◆ Work required
Compute how many lines below contain the word "ARTESANIA" and respond with that number only.

◆ Dataset content
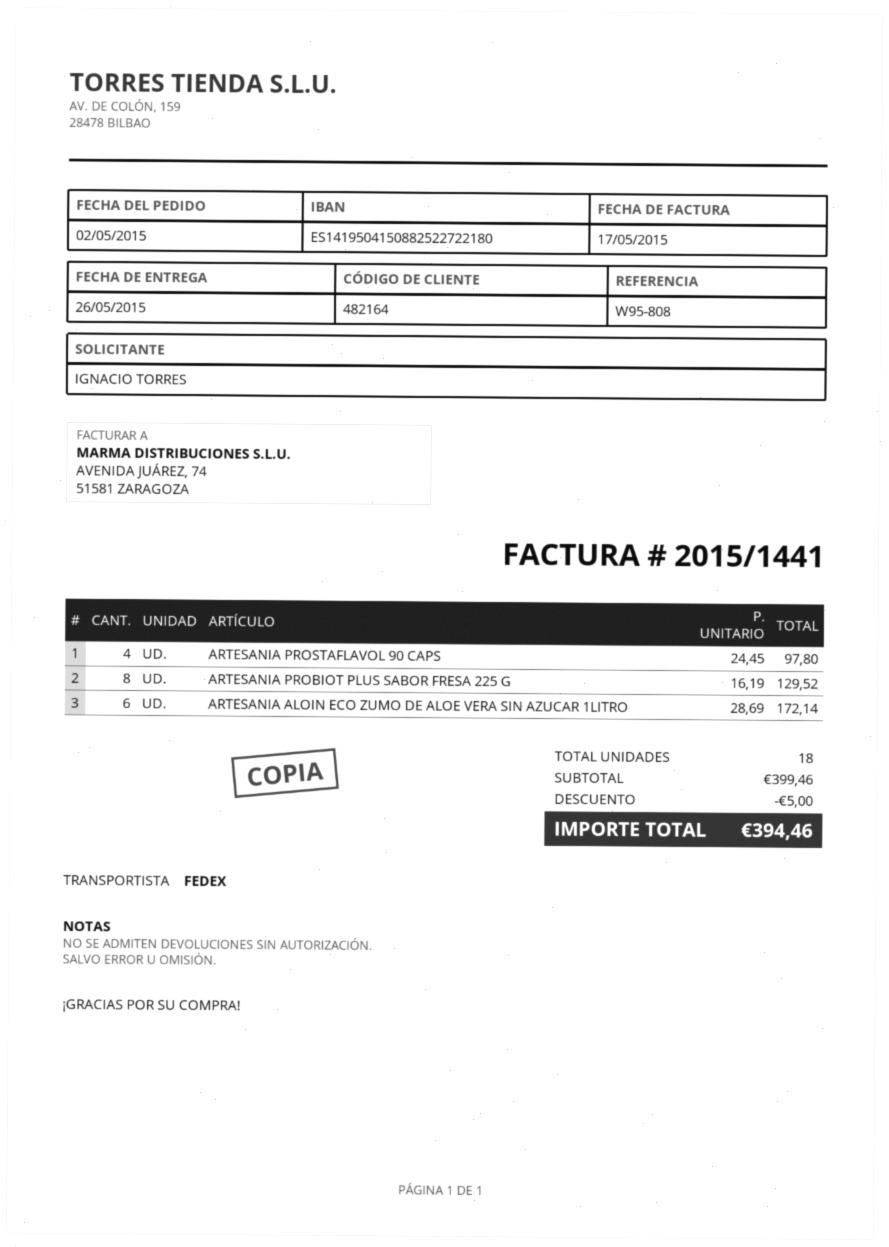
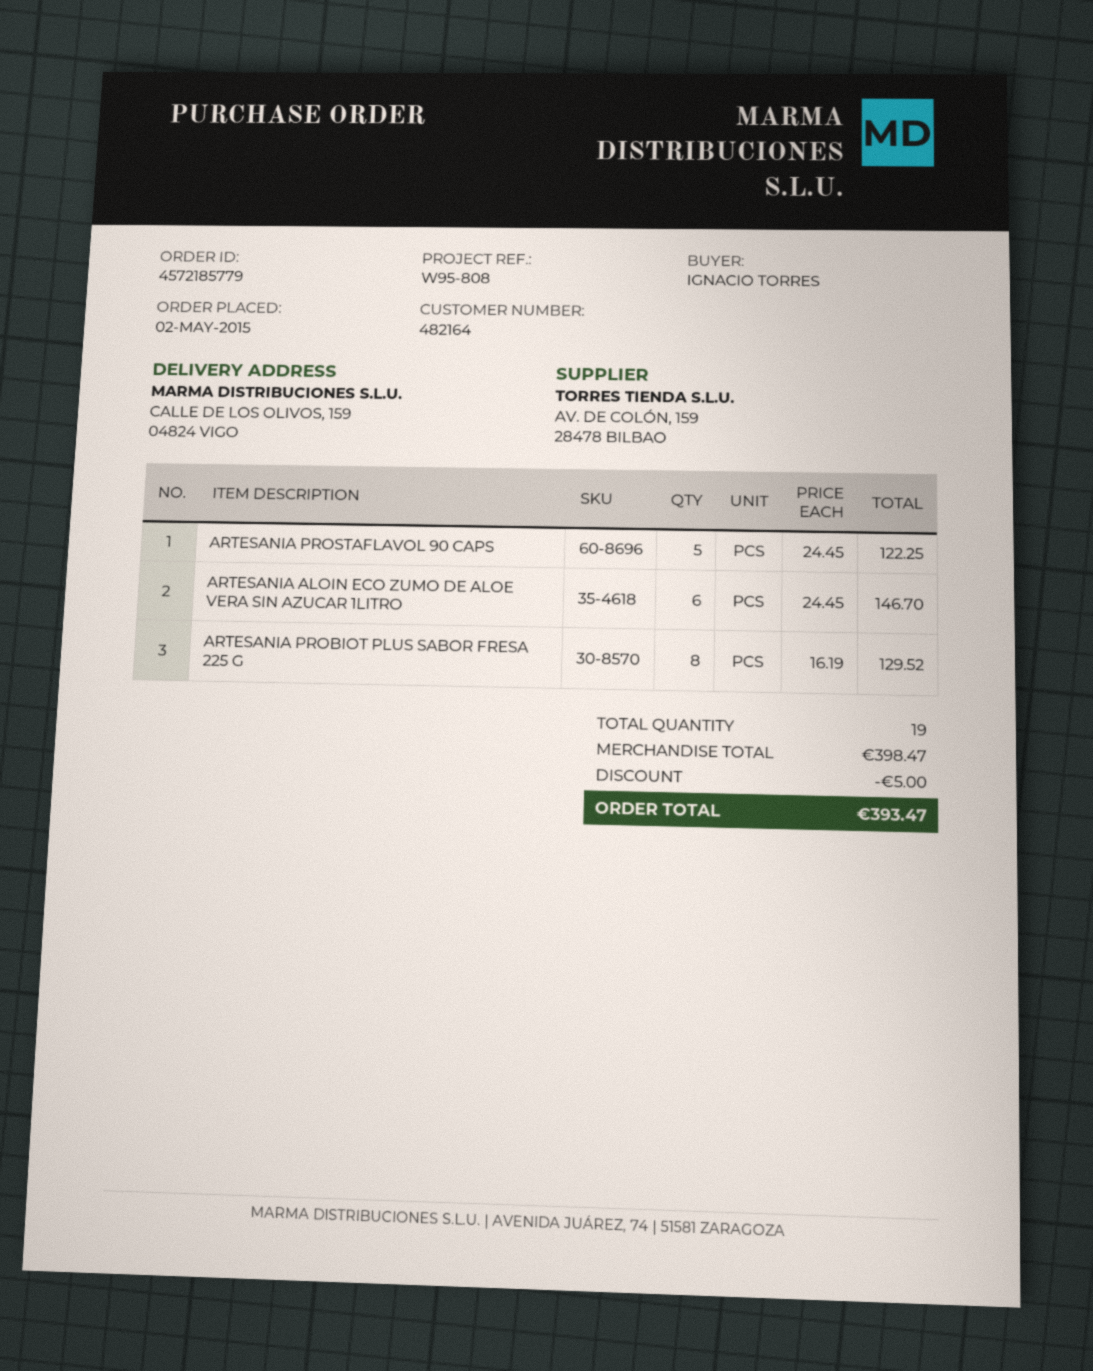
ARTESANIA PROSTAFLAVOL 90 CAPS: 4 x 24.45 = 97.80 -> 5 x 24.45 = 122.25
ARTESANIA ALOIN ECO ZUMO DE ALOE VERA SIN AZUCAR 1LITRO: 6 x 28.69 = 172.14 -> 6 x 24.45 = 146.70
total quantity: 18 -> 19
subtotal: 399.46 -> 398.47
total: 394.46 -> 393.47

◆ Answer section
2